Шевелящаяся живая копна вздрогнула. Бабы, спящие в алтаре вповалку, стали собираться на лесоповал. Заспанные лица глазами-щелками, опухшими, в синяках от бессонья, тупо глядели в холодный мир. Зубы, изъеденные цынгой, чернели в жалких улыбках, посылаемых друг другу. Ободрись, подруга. Все не так плохо. Мы живы. А лучше собачья жизнь, чем собачья смерть. Собака живет, брехает, грызет кость. И нас так научают. Обучат ли?!
– Пошли, Глашенька!..
– Да уж иду, иду, Стася… Даже оправиться не дадут, сволочи… Приседай где хочешь в лесу… за стволами… Гонят, как коров…
– А Люська?.. где Люська!.. Она же тут рядом со мной дрыхла, я ее еще надзирательским тулупом накрыла… Федька сегодня раздобрился, мне подсунул, а я – ей… Куда она подевалась, чумная?!..
– Спряталась… может – захворала… животом…
– Не мытые мы тут сто лет… не купаные… во вшах… пахнем, как гнилые рыбы… когда баню устроят?!..
– Да никогда… жди Второго Пришествия, Клавдичка…
Священник, в дырявой потрепанной, в заплатах, рясе появился в изодранных собачьими когтями дверях храма-барака. Черную бороду его вздымал, трепал ветер, дующий с воли вперемешку с колючим снежным пшеном.
– Сестры милые!.. – крикнул он задушенно с порога. – Нынче великий праздник, большой!.. Сретенье Господне… Мария с Иосифом Младенца принесли в храм к старцу Симеону, и старец Бога живого узнал, на руки взял… У кого из вас младенцы есть – благословите их, и я их во Сретенье сам благословляю!..
– У Стаськи младенец!.. У Стаськи!..
Стася сидела в углу с грудной девчонкой на руках, исподлобья глядела, совала в рот девочке тряпичный кисет с нажеванным ржаным хлебом.
– Когда родила?.. Когда у дитяти именины?..
Девушка молчала.
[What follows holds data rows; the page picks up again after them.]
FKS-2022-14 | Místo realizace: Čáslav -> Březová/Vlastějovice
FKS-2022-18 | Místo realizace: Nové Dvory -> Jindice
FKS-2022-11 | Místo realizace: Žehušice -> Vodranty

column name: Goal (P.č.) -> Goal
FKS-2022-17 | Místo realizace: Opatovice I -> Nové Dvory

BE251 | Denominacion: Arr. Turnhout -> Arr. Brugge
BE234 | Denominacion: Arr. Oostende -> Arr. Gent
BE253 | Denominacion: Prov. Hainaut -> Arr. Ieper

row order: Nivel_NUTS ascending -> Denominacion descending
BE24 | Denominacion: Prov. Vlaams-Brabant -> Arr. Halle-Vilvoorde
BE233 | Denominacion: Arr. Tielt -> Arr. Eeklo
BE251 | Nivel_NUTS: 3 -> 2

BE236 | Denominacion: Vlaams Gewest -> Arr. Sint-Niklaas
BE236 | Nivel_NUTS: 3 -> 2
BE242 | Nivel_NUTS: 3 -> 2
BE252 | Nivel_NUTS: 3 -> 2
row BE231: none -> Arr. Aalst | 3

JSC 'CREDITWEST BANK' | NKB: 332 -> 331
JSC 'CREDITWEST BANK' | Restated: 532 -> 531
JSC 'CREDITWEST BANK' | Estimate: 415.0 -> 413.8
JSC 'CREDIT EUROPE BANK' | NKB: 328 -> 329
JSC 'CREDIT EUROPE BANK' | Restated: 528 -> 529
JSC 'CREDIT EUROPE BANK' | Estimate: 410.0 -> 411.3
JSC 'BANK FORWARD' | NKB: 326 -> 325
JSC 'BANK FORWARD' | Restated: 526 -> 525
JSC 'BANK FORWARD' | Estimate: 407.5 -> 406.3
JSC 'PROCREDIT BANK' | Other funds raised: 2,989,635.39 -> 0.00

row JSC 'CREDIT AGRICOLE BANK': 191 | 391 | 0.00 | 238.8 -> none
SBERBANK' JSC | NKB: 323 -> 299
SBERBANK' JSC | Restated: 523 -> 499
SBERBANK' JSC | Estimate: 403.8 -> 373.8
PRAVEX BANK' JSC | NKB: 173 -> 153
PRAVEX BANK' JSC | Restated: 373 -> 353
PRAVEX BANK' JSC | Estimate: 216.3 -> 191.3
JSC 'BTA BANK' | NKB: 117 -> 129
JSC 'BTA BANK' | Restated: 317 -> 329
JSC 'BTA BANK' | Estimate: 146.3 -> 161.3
Девочка сосала крестьянскую соску. Женщины, кряхтя, чертыхаясь, плача, поминая Господа, творя шепотом Исусову молитву, матюгая начальников, повязывая теплые платки, нахлобучивая ушанки, собирались в лес, на работу. Воздух внутри храма наливался светом, тьма забивалась в углы, сворачивалась под камнями змеей. В распахнутую дверь летел жесткий снег, белыми зернами набивался в щели меж каменных плит, ударял в полустертые, исчерканные похабными надписями фрески в апсидах и нишах.
– Да не она мать… она – кормилица… мать – погибла… умучали…
– Кто растит – та и мать, – как отрезал священник. – Зимняя девочка, пусть снег будет тебе Царской мантией, горностаевой!..
Стася вздрогнула. Оторвала от себя девочку, тихо положила в деревянную колоду, служившую колыбелькой.
– Мне на работу надо снаряжаться, отец Иакинф, – прошептала она. – Вас… тоже с великим праздником поздравляю…
– Сегодня ночью с Анзера двое убежали, пустились в побег, – голос священника был тверд и печален. – Солдат с собаками отрядили. Беглецов не нашли. Успели уйти далеко. Скорей всего, они подались к незамерзшей воде, к заливу, отвязали лодку и поплыли в море. Это – тоже смерть… но на воле. На воле!